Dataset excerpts
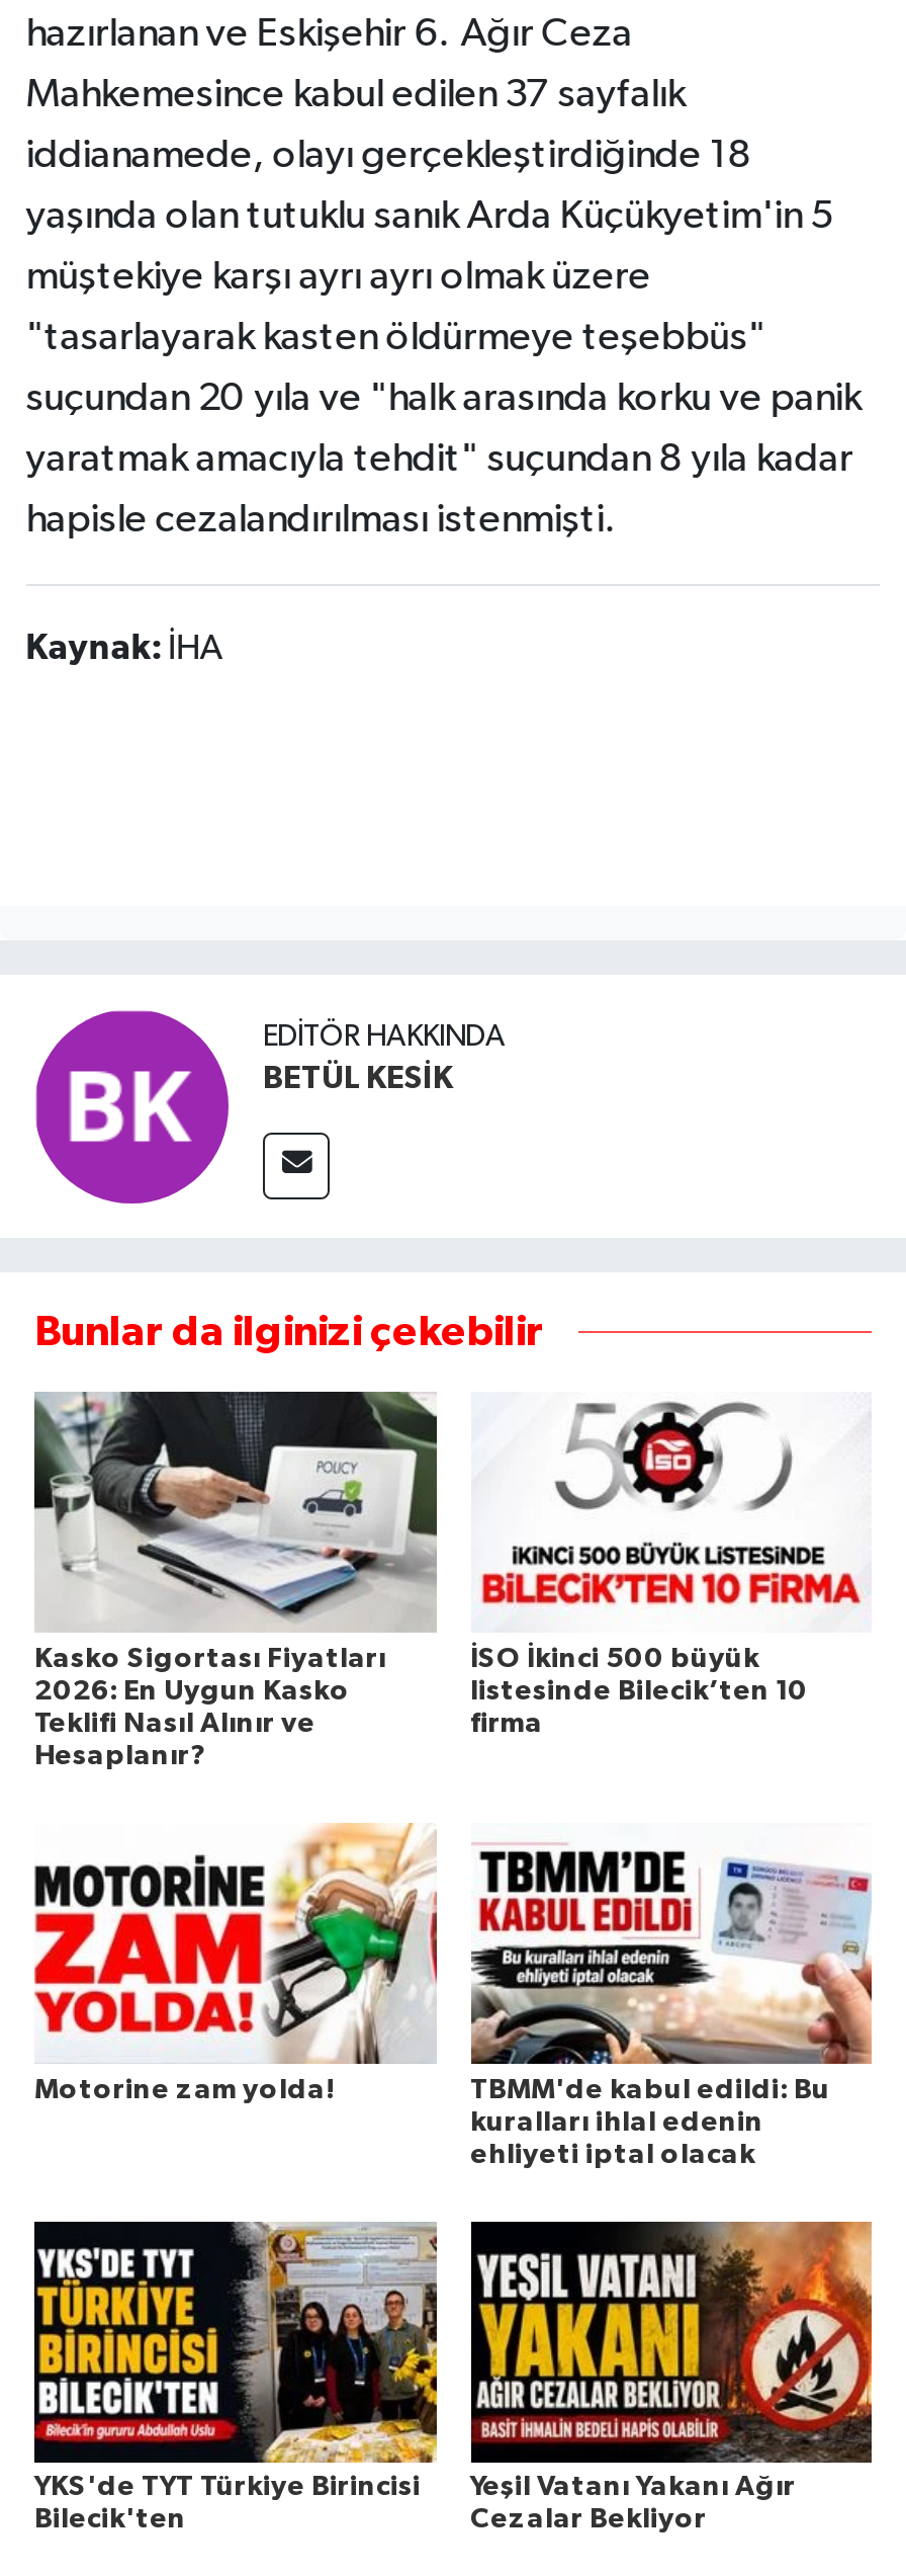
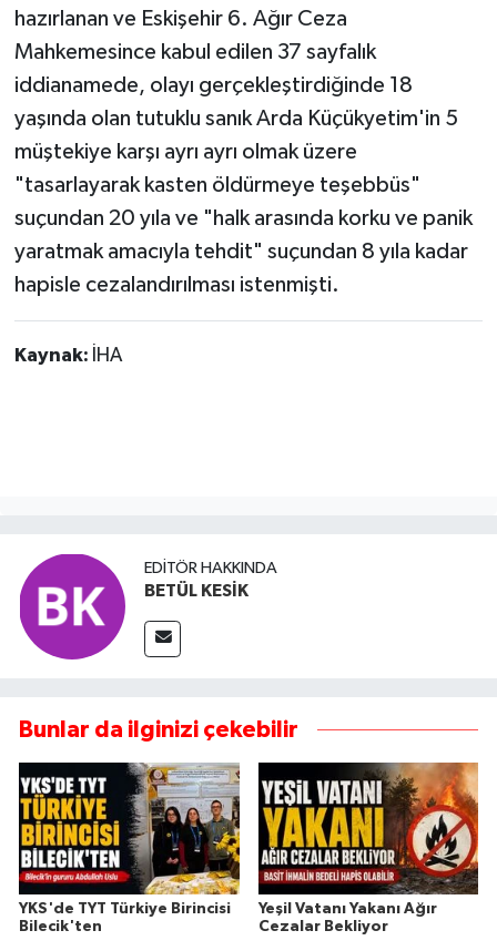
[32,1390,439,1770] [image] | Kasko Sigortası Fiyatları | 2026: En Uygun Kasko | Teklifi Nasıl Alınır ve | Hesaplanır? -> none
[554,1400,795,1511] [image] -> none
[470,1540,864,1737] [image] | İSO İkinci 500 büyük | listesinde Bilecik’ten 10 | firma -> none
[32,1821,830,2168] [image] | Motorine zam yolda! | TBMM'de kabul edildi: Bu | kuralları ihlal edenin | ehliyeti iptal olacak -> none
[469,1841,874,2064] [image] -> none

#### [TASK TO CARRY OUT]
Print each line, exactly as written, from the one that contains "[470,1540,864,1737] [image] |" to the end of the data above, with both end lines included and nothing else.

#### [SOLUTION FOR THIS EXERCISE]
[470,1540,864,1737] [image] | İSO İkinci 500 büyük | listesinde Bilecik’ten 10 | firma -> none
[32,1821,830,2168] [image] | Motorine zam yolda! | TBMM'de kabul edildi: Bu | kuralları ihlal edenin | ehliyeti iptal olacak -> none
[469,1841,874,2064] [image] -> none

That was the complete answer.